Saw this movie for the second time in as many days this evening. This is only the second time in over a decade that a movie has drawn me to the theater twice. The first was The Grand Budapest Hotel (which I may write about by and by), but I went back to see that one over a week after my first viewing. Part of the reason for my urgent need to see Under the Skin again so soon was, admittedly, external - tomorrow is the last day it is playing here and today is the last day I was free. But, even without that impetus, I don't think I would have been able to wait too long before going back for seconds. This film is just too compelling.

The first time I saw it, yesterday that is, I was simply spellbound. This despite the fact that there were some rather annoying distractions that marred my experience - multiple sets of people walking in late and taking their time to close the curtain at the back of the theater, an extremely loud party at the restaurant next door with obnoxiously loud country music playing over the movie (which uses sound in a brilliant way, but more on that in due course) and even louder women. But the movie broke through all these and held its own and made me hold my breath for most of its running time.

Scarlett Johansson really got under the skin of the character. She is fast becoming one of my favourite actors, having starred in two of the best movies I've seen this year (Her and Under the Skin). The film wouldn't have worked if she hadn't played the part just right. She is, after all, the only actor credited in the opening titles. And she was flawless. But this movie, like most all movies, really belongs to the director, Jonathan Glazer. I haven't seen a single feature film of his, aside from this. Only ever knew him as a music video director. A great music video director, truth be told (some of my all-time favourite music videos are his works), but that was it. Of course, I am now going to make it a point to seek out his other movies, both past and future.

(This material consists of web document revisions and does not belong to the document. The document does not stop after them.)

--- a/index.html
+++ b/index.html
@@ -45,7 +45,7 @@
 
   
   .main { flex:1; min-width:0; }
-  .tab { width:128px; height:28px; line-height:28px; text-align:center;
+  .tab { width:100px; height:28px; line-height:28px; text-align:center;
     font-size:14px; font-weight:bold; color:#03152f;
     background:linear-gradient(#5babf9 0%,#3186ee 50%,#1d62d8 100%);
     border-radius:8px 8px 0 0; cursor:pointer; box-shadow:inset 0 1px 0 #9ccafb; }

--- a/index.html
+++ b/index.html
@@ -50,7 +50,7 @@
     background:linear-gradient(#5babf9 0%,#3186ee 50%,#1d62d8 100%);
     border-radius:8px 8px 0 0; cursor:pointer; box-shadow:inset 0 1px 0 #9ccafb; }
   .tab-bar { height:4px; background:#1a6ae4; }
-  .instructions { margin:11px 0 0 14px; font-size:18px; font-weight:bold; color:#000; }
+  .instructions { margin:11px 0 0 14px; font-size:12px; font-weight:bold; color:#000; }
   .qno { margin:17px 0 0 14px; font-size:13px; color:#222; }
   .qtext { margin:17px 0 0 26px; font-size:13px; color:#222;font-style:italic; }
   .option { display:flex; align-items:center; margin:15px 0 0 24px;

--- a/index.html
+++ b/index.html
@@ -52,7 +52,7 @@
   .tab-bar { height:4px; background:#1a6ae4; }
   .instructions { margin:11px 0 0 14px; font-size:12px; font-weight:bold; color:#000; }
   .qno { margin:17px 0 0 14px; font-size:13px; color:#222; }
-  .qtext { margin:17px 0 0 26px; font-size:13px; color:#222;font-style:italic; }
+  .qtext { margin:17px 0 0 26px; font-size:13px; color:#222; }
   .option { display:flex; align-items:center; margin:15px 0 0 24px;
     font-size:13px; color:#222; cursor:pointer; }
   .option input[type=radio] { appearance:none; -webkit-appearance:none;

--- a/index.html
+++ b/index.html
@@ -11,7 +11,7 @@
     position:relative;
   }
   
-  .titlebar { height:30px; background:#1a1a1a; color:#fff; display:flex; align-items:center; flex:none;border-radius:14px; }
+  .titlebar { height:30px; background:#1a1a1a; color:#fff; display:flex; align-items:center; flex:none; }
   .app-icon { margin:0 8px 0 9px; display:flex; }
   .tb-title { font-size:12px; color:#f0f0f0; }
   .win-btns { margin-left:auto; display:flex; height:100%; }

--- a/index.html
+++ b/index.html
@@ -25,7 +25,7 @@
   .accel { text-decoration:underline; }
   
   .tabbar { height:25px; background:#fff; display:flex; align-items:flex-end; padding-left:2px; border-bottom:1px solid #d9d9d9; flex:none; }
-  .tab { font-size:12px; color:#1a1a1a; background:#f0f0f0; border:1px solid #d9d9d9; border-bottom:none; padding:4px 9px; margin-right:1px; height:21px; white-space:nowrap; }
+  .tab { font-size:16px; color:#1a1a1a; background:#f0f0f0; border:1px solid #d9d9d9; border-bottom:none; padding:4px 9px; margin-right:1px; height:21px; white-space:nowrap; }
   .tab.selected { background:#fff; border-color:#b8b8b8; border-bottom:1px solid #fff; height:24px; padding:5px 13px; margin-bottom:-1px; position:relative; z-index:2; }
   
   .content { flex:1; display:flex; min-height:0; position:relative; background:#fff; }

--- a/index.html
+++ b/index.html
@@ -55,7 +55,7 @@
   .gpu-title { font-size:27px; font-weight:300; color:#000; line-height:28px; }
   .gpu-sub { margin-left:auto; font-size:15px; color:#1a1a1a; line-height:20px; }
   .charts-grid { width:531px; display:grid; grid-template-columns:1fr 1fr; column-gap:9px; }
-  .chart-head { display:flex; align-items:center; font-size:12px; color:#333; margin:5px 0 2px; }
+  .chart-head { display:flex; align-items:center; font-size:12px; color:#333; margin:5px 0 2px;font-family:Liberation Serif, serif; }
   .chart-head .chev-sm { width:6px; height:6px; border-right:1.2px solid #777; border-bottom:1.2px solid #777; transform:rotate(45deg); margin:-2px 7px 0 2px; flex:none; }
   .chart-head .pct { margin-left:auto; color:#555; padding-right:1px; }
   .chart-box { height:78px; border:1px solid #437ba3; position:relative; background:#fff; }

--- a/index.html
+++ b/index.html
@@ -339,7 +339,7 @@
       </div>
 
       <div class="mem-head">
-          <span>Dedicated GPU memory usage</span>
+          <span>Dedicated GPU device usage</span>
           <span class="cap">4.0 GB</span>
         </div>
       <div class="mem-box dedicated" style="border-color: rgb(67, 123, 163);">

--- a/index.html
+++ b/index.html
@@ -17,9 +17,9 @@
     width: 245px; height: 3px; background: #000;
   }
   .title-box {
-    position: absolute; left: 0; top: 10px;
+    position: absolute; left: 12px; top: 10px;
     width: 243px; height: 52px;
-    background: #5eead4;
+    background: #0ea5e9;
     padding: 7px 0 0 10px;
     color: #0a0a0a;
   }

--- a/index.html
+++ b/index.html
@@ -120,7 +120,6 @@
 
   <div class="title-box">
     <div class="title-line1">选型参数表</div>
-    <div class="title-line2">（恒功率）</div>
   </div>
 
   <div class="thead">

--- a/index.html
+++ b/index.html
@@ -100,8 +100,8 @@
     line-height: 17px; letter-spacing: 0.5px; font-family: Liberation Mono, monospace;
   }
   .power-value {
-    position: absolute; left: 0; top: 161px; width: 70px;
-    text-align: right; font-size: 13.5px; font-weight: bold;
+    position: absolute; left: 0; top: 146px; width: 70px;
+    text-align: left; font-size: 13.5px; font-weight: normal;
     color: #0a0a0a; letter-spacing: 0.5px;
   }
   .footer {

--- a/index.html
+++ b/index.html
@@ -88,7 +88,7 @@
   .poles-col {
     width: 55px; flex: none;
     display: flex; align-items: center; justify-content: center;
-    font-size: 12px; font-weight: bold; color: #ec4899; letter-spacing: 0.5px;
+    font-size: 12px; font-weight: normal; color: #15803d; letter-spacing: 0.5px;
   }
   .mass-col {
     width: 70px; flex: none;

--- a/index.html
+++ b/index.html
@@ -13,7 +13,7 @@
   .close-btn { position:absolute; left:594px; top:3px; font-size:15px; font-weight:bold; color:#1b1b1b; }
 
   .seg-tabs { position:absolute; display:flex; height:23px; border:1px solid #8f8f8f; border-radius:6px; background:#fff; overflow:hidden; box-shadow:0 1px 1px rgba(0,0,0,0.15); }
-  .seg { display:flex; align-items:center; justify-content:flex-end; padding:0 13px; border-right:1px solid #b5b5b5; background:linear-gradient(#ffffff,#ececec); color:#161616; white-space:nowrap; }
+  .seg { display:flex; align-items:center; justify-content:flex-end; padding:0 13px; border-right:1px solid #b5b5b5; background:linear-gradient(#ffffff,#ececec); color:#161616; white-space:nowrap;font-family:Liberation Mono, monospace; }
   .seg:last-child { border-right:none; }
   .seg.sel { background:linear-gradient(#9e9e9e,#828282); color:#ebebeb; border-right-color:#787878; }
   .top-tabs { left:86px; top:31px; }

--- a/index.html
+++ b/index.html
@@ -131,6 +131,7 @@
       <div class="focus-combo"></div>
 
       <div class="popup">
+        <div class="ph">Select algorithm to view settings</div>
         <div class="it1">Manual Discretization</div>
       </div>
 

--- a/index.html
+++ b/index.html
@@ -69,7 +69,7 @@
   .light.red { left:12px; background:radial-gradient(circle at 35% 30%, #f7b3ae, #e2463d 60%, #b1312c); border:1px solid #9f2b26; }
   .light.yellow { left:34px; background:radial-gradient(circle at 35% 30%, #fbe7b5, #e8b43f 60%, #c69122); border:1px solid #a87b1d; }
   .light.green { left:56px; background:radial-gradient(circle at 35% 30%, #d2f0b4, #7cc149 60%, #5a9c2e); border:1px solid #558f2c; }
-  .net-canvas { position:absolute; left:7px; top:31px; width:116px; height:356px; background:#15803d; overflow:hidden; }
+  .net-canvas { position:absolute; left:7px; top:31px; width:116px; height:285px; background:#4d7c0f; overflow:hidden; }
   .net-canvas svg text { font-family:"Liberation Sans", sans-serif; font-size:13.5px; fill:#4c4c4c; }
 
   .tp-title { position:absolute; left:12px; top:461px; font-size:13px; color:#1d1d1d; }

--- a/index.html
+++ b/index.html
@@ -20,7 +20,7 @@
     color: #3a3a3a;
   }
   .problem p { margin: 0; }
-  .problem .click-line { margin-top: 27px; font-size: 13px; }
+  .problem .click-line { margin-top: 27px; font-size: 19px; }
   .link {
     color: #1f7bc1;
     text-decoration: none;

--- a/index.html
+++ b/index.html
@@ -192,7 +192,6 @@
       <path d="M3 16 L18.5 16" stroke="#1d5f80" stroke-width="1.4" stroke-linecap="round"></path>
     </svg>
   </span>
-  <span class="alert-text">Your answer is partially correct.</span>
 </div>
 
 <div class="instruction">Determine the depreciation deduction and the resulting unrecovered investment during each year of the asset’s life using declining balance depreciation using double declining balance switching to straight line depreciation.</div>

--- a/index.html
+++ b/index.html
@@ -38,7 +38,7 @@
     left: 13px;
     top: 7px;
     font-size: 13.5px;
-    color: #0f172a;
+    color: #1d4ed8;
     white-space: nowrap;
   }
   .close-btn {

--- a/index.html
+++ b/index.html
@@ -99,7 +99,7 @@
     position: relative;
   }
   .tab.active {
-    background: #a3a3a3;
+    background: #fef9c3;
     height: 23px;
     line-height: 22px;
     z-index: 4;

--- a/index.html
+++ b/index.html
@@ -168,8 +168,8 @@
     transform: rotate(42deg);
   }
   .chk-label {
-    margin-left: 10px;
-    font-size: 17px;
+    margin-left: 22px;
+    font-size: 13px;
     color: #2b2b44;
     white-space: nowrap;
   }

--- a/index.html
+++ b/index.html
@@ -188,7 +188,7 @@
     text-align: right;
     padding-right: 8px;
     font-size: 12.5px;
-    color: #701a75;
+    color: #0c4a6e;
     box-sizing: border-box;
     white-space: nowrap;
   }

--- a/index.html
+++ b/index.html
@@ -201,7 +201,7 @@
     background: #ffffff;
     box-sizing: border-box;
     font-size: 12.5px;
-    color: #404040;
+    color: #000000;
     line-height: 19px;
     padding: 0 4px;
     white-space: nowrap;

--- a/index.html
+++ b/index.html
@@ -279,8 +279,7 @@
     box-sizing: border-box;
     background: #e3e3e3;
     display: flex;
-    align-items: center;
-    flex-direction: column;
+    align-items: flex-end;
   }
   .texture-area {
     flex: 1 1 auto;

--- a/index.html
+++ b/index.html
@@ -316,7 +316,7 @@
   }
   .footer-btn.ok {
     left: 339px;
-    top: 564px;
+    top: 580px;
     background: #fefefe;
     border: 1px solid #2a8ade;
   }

Speaking of music videos, this movie in some ways feels like a long version of one of Glazer's best videos. There is very minial dialogue, and even so a lot of it is unintelligible (and unscripted too, I believe) because of the thick Scottish accents. But this matters not. This is a movie that doesn't need words. It speaks loudly enough with the visuals and even more loudly with that incredible background score. The music is pretty darn great in its own right, and I can easily see myself listening to it on loop for its own sake (Apparently it was scored by Micachu & the Shapes frontwoman Mica Levi - never heard of the band or this woman, but you can bet your ass I'll be looking both up and grabbing a copy of this score). But, the way it is used in this film! Seriously, this is hands down the best use of sound in a film I've seen in a very long time, possibly ever. Spoiler: The way that the recurring motif used when Scarlett's alien draws her prey in is used again when the roles are reversed - just wow. And silences are used just as effectively.

Sound editing deserves mention too. I especially liked how the sounds were abruptly cut off or changed when the scenes changed. It fit the mood of the movie well. And the mood is what this movie is all about. The atmosphere of the film is pitch perfect, and this is what draws the viewer in, I think. It is hard not to get sucked into it all. We are seduced in spite of ourselves. And once we're in there, it does strange things to us, that are hard to describe. Nay, hard to even make sense of. We are to this film what Scarlett's prey are to her alien.